Before-and-after page screenshots:
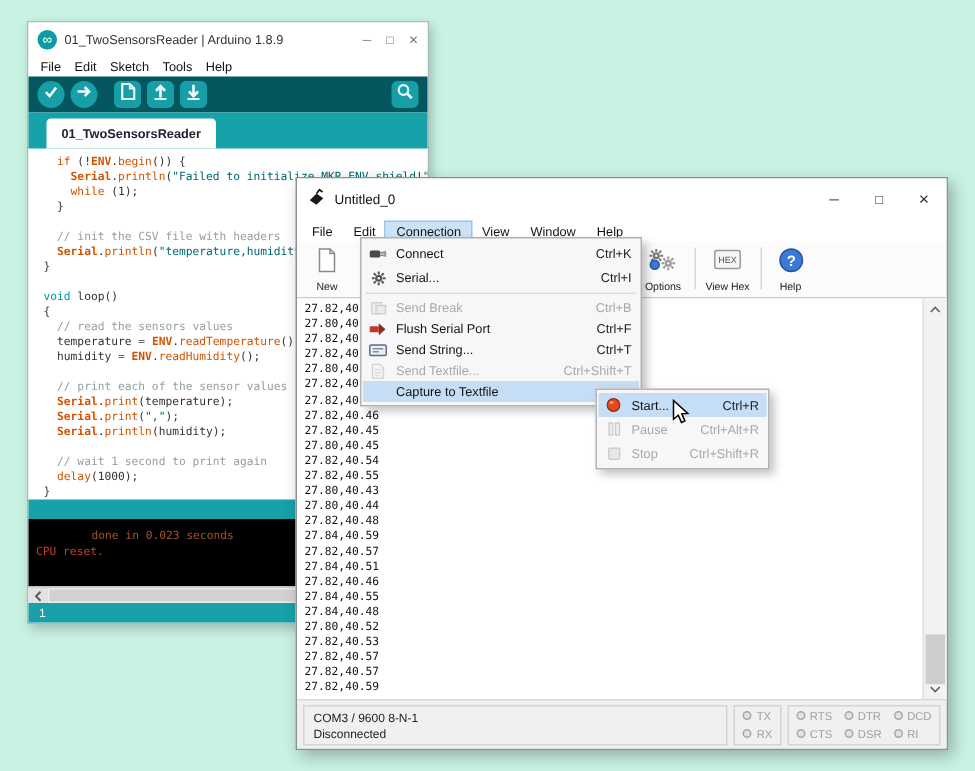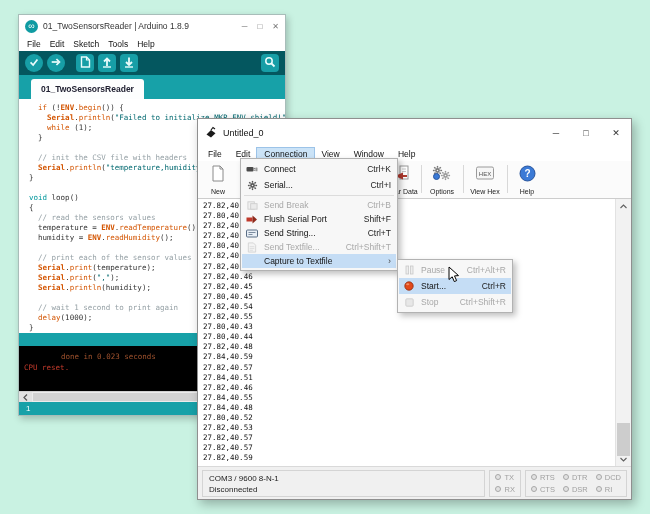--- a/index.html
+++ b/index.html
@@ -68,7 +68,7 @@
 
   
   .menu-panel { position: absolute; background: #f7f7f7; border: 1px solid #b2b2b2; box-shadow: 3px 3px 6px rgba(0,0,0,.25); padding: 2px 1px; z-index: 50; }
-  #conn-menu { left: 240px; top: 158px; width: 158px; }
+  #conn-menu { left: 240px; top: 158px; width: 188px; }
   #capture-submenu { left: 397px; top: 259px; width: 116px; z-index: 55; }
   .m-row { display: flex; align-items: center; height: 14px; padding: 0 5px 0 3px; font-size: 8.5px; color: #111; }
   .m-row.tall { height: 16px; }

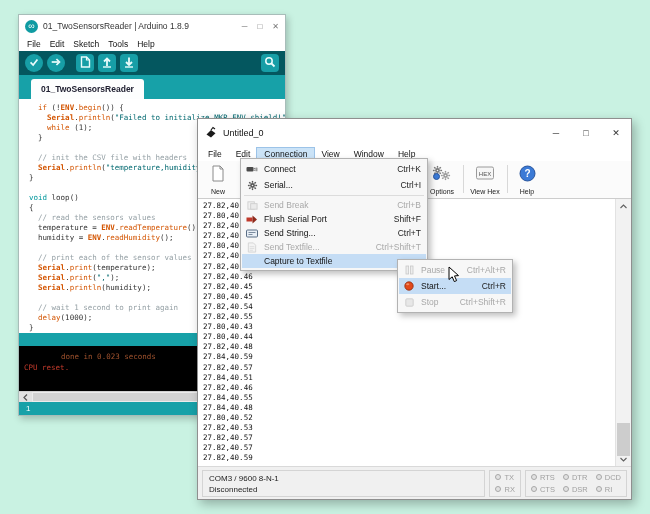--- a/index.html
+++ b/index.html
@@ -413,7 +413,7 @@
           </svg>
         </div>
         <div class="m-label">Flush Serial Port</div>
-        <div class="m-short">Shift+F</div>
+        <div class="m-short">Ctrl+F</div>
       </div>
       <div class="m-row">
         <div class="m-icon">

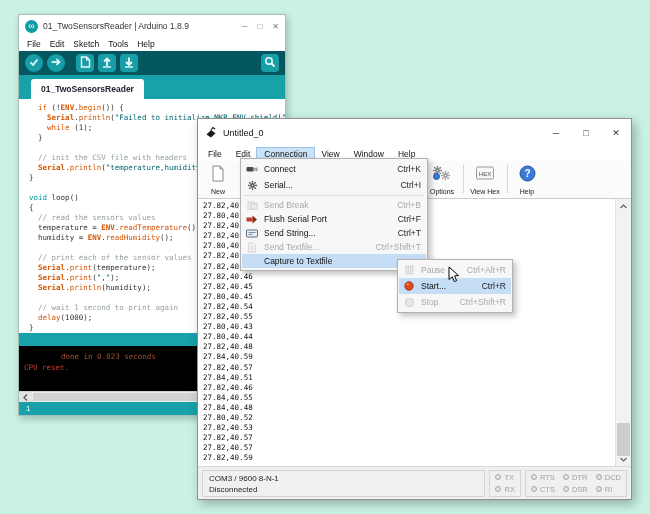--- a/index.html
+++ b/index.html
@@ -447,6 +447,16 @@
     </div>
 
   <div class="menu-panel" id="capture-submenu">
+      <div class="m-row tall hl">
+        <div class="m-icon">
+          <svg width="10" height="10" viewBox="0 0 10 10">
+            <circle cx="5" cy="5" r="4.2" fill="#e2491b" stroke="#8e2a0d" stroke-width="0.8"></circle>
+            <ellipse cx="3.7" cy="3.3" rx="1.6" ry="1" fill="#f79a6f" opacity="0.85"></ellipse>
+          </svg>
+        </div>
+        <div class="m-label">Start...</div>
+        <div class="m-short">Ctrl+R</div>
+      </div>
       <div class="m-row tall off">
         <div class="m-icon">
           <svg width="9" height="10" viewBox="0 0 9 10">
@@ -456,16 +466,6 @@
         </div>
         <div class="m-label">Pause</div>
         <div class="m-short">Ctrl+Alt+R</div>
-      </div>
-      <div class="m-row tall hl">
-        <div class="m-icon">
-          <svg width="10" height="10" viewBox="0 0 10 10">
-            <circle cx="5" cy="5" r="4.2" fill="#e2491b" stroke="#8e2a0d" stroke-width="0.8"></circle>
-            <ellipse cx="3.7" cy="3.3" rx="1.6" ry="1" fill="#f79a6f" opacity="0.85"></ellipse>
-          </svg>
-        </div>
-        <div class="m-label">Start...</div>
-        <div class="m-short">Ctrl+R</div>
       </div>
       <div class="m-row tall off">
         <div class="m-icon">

--

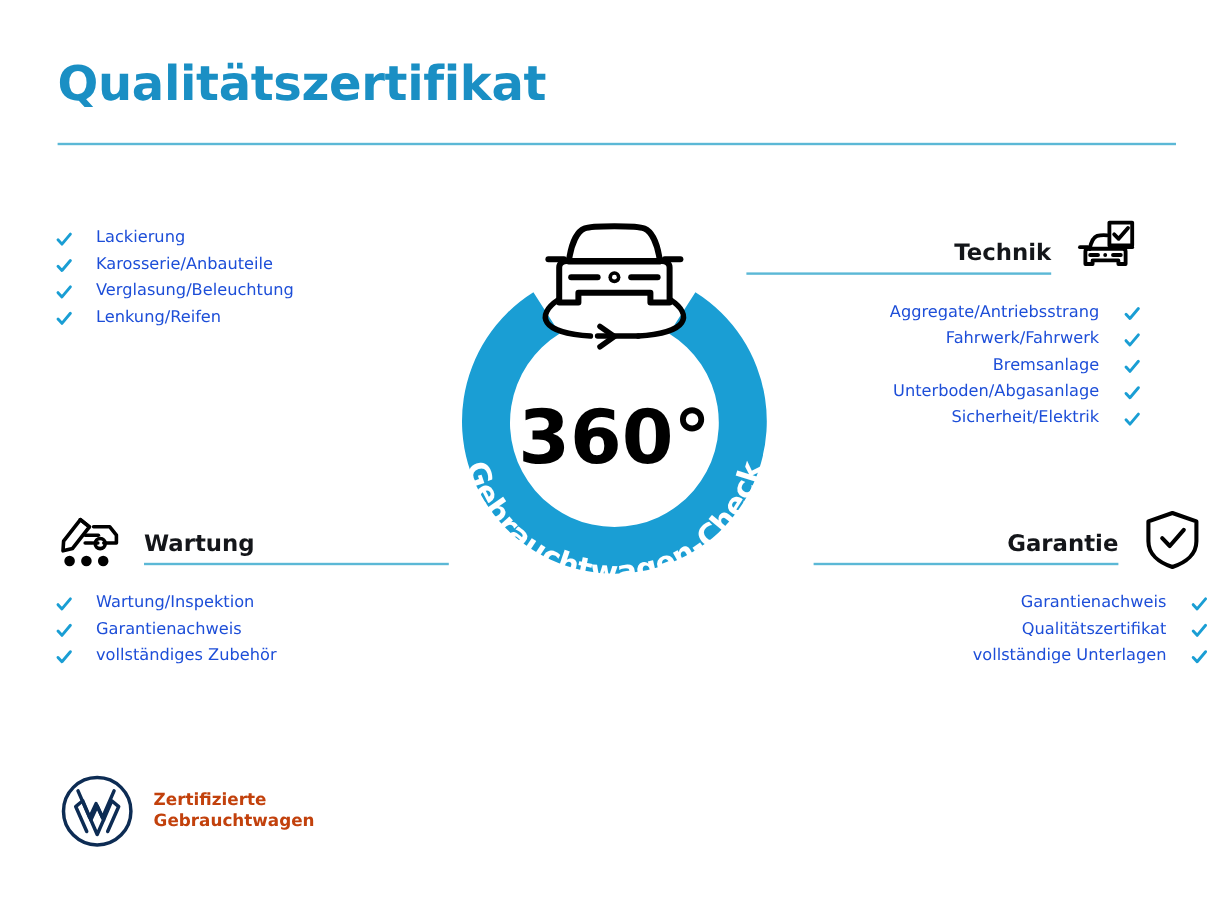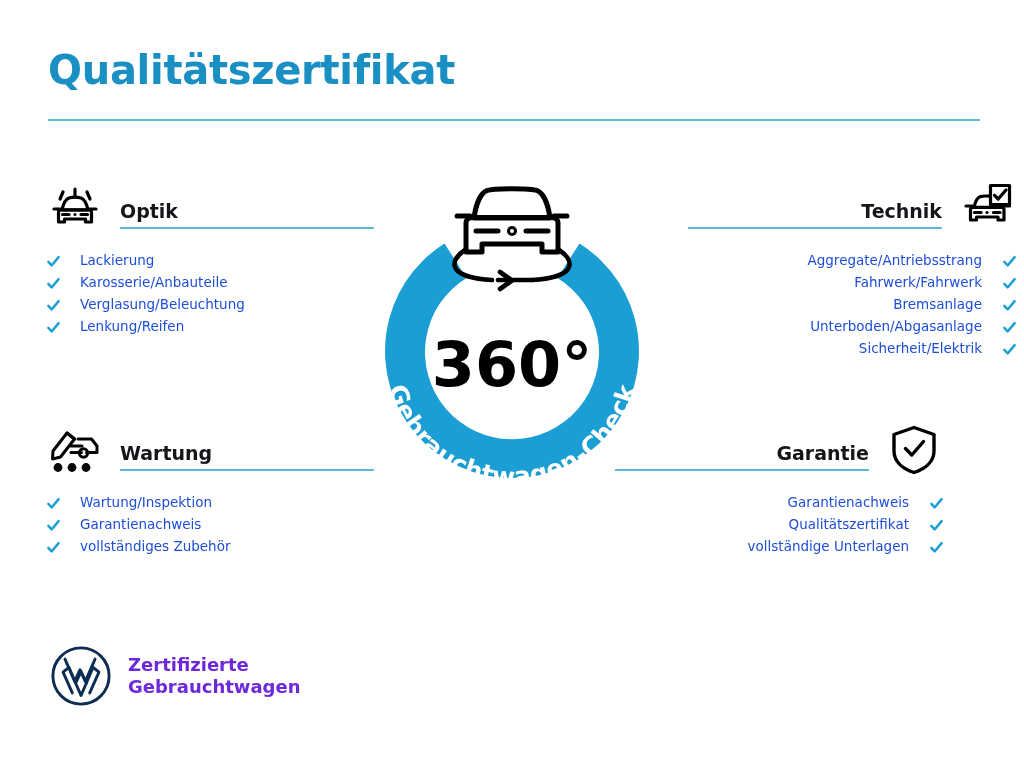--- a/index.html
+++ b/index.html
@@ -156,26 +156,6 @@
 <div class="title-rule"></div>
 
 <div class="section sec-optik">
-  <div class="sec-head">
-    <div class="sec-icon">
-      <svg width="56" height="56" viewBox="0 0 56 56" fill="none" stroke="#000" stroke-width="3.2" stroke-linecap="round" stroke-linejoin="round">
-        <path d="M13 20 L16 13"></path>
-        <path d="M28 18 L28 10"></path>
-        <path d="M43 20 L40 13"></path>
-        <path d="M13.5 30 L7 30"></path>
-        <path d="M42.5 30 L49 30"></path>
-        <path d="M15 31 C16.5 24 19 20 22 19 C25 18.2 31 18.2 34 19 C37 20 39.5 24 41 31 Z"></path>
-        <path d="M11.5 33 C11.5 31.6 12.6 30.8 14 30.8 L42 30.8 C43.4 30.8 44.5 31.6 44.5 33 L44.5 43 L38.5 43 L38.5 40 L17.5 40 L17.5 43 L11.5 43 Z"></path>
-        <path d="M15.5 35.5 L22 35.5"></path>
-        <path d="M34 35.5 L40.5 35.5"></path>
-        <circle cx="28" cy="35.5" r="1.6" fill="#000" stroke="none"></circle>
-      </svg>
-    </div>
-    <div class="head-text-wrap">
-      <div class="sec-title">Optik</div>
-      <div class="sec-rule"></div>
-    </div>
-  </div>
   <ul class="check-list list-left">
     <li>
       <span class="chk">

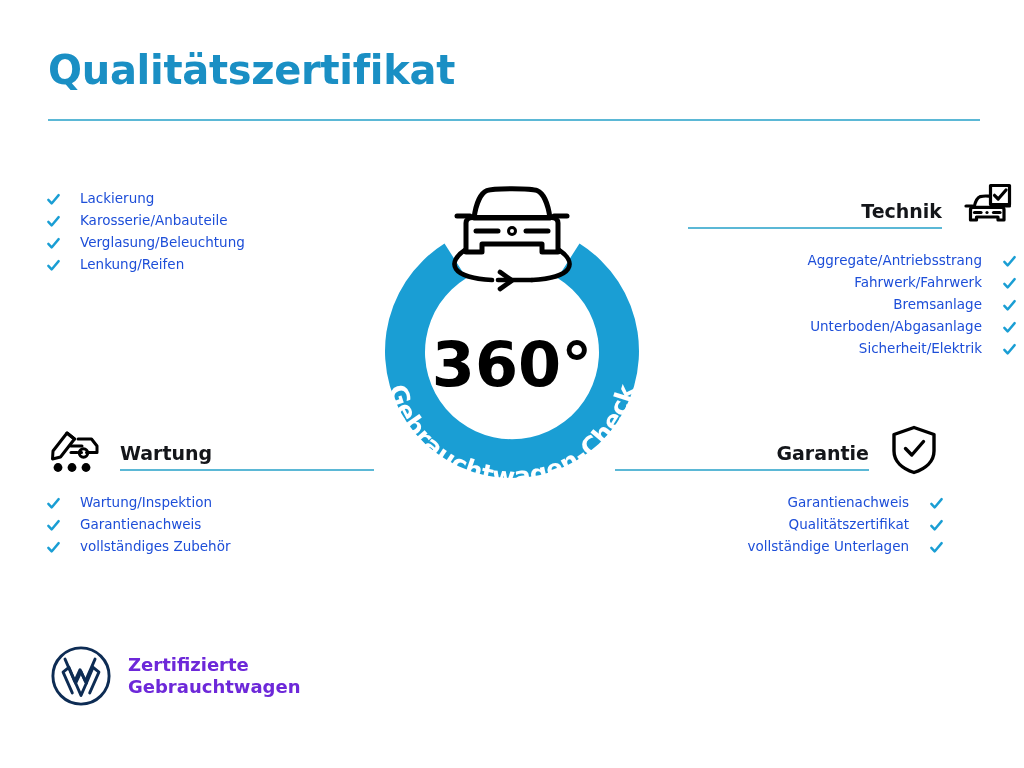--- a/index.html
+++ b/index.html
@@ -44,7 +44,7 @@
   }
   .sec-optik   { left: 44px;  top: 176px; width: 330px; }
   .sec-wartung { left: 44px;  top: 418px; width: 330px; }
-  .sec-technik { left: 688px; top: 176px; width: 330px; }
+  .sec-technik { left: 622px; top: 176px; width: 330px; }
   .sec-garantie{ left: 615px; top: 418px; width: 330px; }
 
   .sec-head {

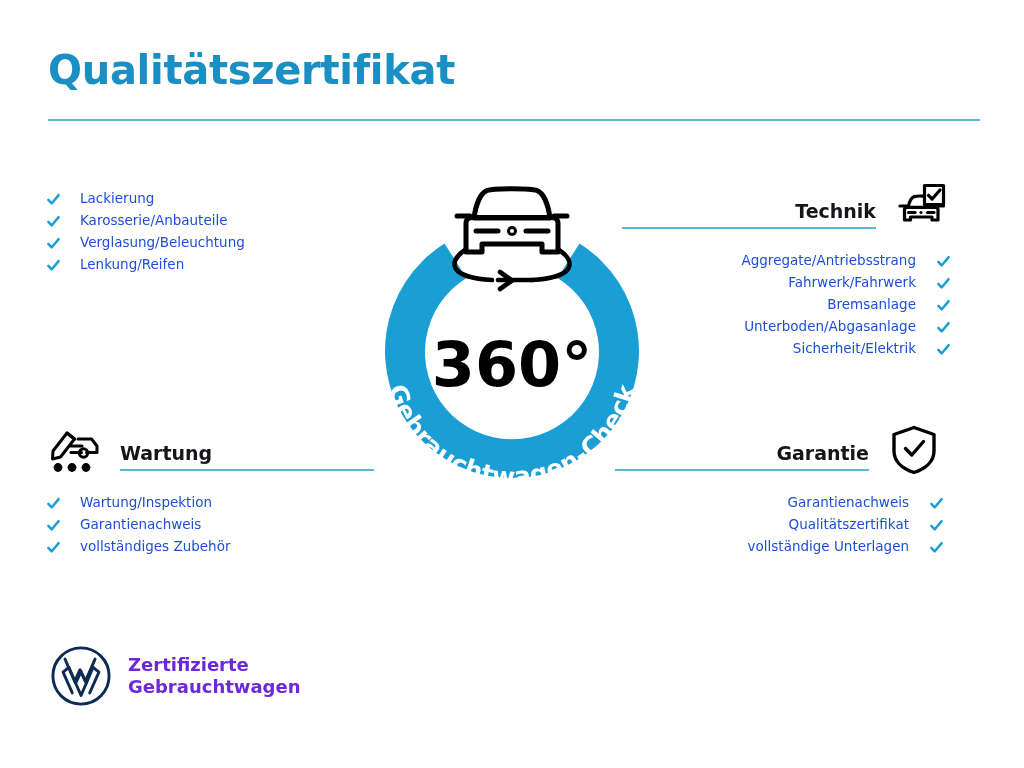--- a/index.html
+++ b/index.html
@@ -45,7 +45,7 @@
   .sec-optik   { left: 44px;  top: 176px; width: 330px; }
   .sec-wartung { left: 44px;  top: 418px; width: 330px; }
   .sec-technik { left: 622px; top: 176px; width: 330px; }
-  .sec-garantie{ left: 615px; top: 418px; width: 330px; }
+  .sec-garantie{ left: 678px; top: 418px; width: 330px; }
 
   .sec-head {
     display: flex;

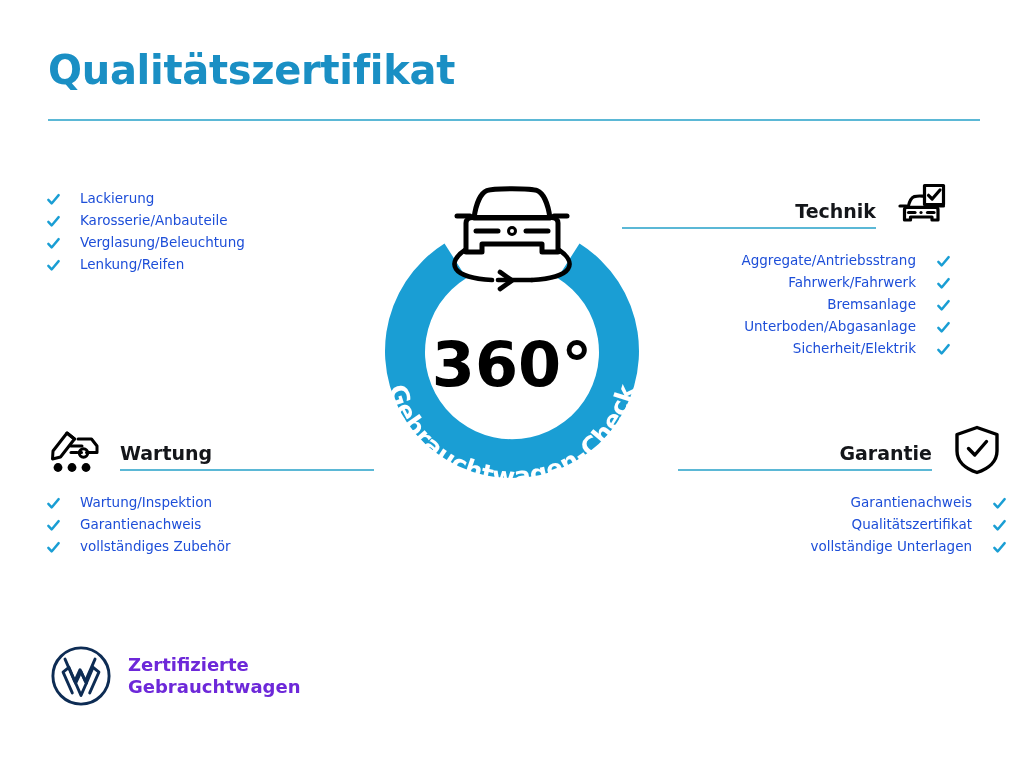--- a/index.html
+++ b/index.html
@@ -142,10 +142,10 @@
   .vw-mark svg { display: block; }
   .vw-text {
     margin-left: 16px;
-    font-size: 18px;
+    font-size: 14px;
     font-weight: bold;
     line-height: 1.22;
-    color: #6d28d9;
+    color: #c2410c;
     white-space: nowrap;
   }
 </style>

:: AIM OF THE EXERCISE ::
Wherever a line above contains the string "stroke", copy that line.

:: RESULT OF THE EXERCISE ::
+            <circle cx="5" cy="5" r="4.2" fill="#e2491b" stroke="#8e2a0d" stroke-width="0.8"></circle>
-            <circle cx="5" cy="5" r="4.2" fill="#e2491b" stroke="#8e2a0d" stroke-width="0.8"></circle>
-      <svg width="56" height="56" viewBox="0 0 56 56" fill="none" stroke="#000" stroke-width="3.2" stroke-linecap="round" stroke-linejoin="round">
-        <circle cx="28" cy="35.5" r="1.6" fill="#000" stroke="none"></circle>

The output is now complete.